Para esquivar sus problemas con la política nacional, el PRO se refugia en la municipalización
Conocedores de las dificultades que tienen para mostrar una posición consistente y clara en la política nacional -desde hace más de dos años sus principales dirigentes no consiguen responder sin titubeos cuando se les pregunta si forman parte de la oposición o del oficialismo- el PRO se dedicará en las elecciones del año próximo a fortalecer las candidaturas locales.
En las últimas semanas, el equipo que rodea a Mauricio Macri identificó 170 municipios en todo el país en los que vive poco más del 85% de los argentinos y es allí donde intentarán construir candidatos que puedan reproducir las invocaciones a “la gestión” que caracterizaron al macrismo desde sus inicios.
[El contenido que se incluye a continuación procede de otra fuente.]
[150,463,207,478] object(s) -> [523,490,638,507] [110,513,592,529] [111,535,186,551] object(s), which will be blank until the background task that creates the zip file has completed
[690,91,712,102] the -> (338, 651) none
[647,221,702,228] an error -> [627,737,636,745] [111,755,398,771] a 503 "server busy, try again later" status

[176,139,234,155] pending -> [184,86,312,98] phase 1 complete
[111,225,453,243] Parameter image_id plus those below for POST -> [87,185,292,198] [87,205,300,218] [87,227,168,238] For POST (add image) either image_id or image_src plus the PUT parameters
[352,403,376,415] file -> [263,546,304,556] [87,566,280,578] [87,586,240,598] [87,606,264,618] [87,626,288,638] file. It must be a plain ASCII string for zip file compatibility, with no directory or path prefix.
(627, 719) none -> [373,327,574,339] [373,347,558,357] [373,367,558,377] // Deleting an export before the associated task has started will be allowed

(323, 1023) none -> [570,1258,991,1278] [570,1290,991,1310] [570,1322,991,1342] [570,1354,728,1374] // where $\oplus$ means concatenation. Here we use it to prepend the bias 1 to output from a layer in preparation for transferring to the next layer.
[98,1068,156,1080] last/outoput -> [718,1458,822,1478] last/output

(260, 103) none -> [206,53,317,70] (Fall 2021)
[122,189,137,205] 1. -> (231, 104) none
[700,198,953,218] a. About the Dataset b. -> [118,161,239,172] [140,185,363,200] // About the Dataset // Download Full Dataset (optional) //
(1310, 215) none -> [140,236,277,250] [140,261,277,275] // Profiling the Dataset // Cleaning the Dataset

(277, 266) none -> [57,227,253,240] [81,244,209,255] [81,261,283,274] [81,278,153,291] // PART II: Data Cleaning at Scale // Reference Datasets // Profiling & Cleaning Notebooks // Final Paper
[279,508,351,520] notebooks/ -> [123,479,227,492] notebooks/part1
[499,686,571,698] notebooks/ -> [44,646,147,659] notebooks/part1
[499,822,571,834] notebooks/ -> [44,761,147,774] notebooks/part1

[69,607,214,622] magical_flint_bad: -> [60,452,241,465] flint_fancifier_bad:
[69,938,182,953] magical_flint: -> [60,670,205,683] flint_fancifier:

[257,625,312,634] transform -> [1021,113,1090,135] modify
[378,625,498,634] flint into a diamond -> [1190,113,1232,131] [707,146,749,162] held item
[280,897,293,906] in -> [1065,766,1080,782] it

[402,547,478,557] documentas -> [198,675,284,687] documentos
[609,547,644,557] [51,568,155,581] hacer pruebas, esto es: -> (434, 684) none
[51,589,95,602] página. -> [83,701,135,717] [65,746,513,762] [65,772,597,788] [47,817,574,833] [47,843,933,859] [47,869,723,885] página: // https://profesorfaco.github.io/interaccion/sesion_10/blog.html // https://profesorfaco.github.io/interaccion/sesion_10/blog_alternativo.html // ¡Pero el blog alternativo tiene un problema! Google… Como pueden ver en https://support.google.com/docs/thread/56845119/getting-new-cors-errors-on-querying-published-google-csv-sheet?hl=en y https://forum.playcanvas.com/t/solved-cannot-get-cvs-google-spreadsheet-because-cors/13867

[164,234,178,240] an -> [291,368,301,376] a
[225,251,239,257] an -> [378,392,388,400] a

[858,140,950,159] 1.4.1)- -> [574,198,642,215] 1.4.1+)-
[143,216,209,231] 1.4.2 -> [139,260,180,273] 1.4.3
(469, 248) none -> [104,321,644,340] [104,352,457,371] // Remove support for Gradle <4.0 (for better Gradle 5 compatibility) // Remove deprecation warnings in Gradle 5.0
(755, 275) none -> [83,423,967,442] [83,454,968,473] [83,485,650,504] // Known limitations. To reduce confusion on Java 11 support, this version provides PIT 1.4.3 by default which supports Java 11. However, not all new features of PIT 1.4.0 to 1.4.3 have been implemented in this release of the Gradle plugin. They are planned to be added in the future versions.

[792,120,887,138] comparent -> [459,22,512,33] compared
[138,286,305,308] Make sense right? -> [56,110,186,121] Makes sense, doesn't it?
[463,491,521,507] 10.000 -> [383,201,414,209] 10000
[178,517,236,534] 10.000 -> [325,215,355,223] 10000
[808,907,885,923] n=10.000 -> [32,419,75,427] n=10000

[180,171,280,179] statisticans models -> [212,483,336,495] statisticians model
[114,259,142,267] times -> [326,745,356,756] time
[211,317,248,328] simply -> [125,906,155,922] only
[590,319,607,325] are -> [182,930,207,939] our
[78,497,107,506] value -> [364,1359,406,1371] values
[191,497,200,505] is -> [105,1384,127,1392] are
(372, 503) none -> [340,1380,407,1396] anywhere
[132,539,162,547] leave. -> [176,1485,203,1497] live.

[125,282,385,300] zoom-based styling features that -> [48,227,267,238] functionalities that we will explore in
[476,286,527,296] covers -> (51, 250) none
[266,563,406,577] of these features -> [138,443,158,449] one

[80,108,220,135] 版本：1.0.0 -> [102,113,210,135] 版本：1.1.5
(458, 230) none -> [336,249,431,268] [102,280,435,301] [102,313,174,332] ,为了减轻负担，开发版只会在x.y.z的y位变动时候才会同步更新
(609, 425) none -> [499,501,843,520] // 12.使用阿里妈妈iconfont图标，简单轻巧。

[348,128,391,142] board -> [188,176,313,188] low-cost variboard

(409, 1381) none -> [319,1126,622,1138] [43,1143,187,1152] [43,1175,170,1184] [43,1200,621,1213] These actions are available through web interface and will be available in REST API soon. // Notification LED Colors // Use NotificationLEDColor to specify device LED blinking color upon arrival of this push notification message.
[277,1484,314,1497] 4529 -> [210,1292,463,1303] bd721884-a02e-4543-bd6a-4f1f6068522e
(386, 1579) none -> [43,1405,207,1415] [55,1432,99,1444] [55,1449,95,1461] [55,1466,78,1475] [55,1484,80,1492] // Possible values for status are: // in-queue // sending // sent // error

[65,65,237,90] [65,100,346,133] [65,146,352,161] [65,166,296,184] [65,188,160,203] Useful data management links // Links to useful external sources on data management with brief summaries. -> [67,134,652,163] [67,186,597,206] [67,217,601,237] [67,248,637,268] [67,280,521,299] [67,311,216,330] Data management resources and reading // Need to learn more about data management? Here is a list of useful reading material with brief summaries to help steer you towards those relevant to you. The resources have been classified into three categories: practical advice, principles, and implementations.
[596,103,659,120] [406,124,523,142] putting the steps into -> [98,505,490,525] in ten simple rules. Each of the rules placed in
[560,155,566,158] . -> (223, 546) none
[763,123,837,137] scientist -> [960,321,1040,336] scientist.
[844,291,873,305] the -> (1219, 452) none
Hoy, el PRO tiene unos 35 intendentes, que se suman a la jefatura de Gobierno de la Ciudad y las gobernaciones de Entre Ríos y de Chubut. Es, después de las distintas vertientes del peronismo y del radicalismo, el tercer partido con más cargos ejecutivos del país, y Macri cree que tiene espacio para crecer en ese campo.
Esa idea se basa en dos premisas: el PRO comparte muchos de sus votantes con La Libertad Avanza y el oficialismo nacional tiene muchos problemas para construir dirigentes propios en el interior del país.
Por eso mismo, creen en el macrismo, el PRO puede ser una opción de candidatos a cargos locales o incluso provinciales para quienes a nivel nacional votarán a Milei. Si las elecciones provinciales se hacen en fechas distintas a la de la renovación presidencial y del Congreso Nacional, esa posibilidad de que una misma persona vote a agrupaciones distintas para cargos diferentes se agiganta.
Ese plan nacional del PRO tiene una pata floja: la Ciudad. A pesar de que gobierna en la Capital desde hace casi 20 años de manera interrumpida, el PRO viene de perder -y lo hizo de manera catastrófica- la elección legislativa del año pasado frente a La Libertad Avanza y el peronismo.
Aeso hay que sumarle las divisiones superpuestas que cruzan al partido en la Ciudad.
La primera de ellas es el éxodo de los dos últimos precandidatos presidenciales. Hoy, Patricia Bullrich y Horacio Rodríguez Larreta no viven bajo el techo amarillo.
La segunda es la que separa las intenciones de Mauricio Macri y de Jorge Macri. Los dos buscan algún tipo de acuerdo con La Libertad Avanza en la Ciudad y los dos consideran que deben encabezar esas negociaciones. Hoy, a pesar de que mantienen conversaciones -tienen previsto reunirse la semana próxima, incluso- los dos reconocen que están enfrentados.
¿Ocurrirá finalmente el acuerdo entre La Libertad Avanza y el PRO en la Ciudad? Las encuestas indican que la mayor parte de los votantes de los dos espacios está esperando algún acuerdo entre cúpulas, al menos para competir en una PASO que permita determinar el candidato común.
Pero ese final no está asegurado. Jorge Macri cree -a pesar de lo que ocurrió el año pasado, cuando el PRO quedó tercero- que si no hay acuerdo con La Libertad Avanza igual podrían llegar los dos espacios por separados al balotage y relegar al peronismo. En la oficina de Mauricio Macri tienen otros planes: quieren obligar al primo rebelde a aceptar sus condiciones y para eso están dispuestos incluso a hacer flamear la posibilidad de que el ex presidente vuelva a pelear por la jefatura de Gobierno porteño.